Cream of Wheat was born during the Golden Age of Illustration. Lasting from the 1880s until shortly after World War I, this was a time in which many Americans came to appreciate the drawn or painted illustrations that commonly appeared in magazines, newspapers, advertisements, and books, even hanging reproductions of these works on their walls. The best known illustrators of the day included R.A. Fox, Maxfield Parrish, Coles Philips, Hy Hintermeister, William Thompson, and Beatrice Tonneson (via The R. Atkinson Fox Society).

This representational and popular style of art was adopted for many of Cream of Wheat's advertisements. The company hired numerous well-known illustrators, including N.C. Wyeth, J.C. Leyendecker, Henry Hutt, and Edward V. Brewer to create art, done in watercolors and oils, for the Cream of Wheat brand. According to B&G Foods, the ads appeared in magazines like National Geographic, The Saturday Evening Post, Good Housekeeping and McCall's.

There are new varieties and health benefits

In addition to original Cream of Wheat, several other varieties of the stovetop classic have been developed and introduced over the years, including a quicker-cooking one-minute variety, Maple and Brown Sugar, and a whole grain variety. There are instant versions of the hot cereal as well, including Whole Grain, Banana Walnut, Bananas & Cream, Cinna-Apple Walnut, Cinnabon, Cocoa Nut, and Mixed Berry varieties.

Processing whole wheat removes many of its nutrients, including vitamins, minerals, and fiber. For this reason, many cereals, including Cream of Wheat, are enriched to replace these nutrients and add others not found in wheat, such as calcium (via Winchester Hospital). 

Cream of Wheat is enriched with calcium carbonate. One serving delivers 235 milligrams of calcium, and prepared with a cup of nonfat milk, creates a breakfast with 551 milligrams of calcium.

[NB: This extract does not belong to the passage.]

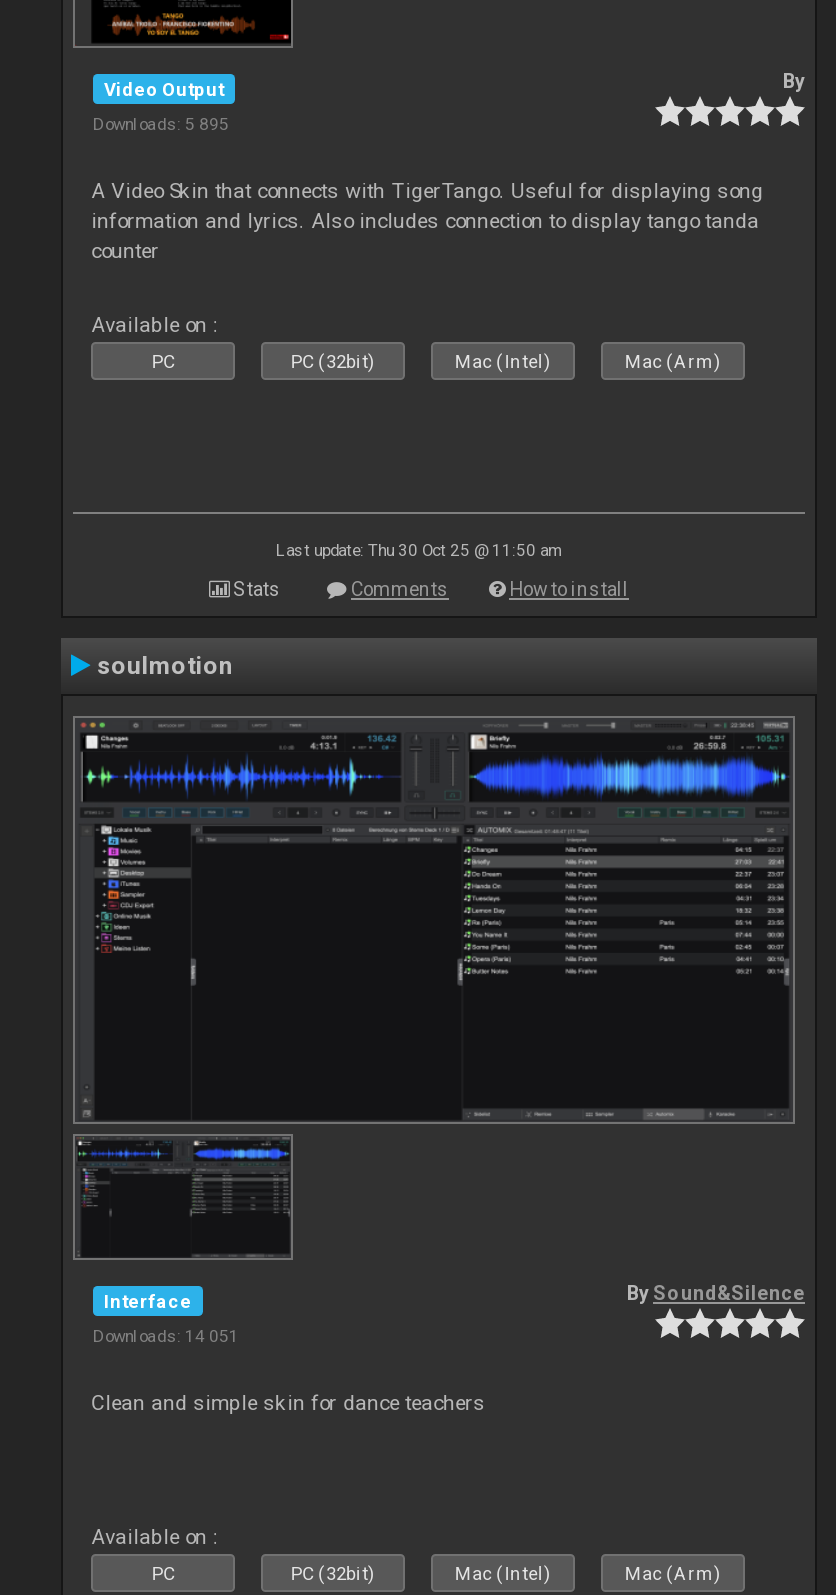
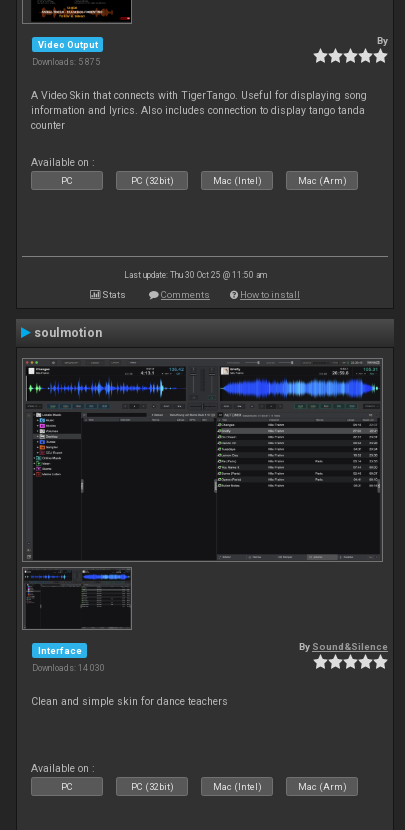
- Downloads: 5 895
+ Downloads: 5 875

- Downloads: 14 051
+ Downloads: 14 030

This is about half of the recommended amount of daily calcium for women. Cream of Wheat is also enriched with ferric phosphate, a source of iron, supplying 11 milligrams of iron in one serving; with the B vitamins niacin, thiamine (vitamin B-1), and riboflavin (vitamin B-2); and with folic acid, an essential nutrient for pregnant women.

Though the basic recipe remains the same, Cream of Wheat has undergone changes in its 125-plus years, including new flavors and varieties, and today, a major step away from the controversial aspects of its history.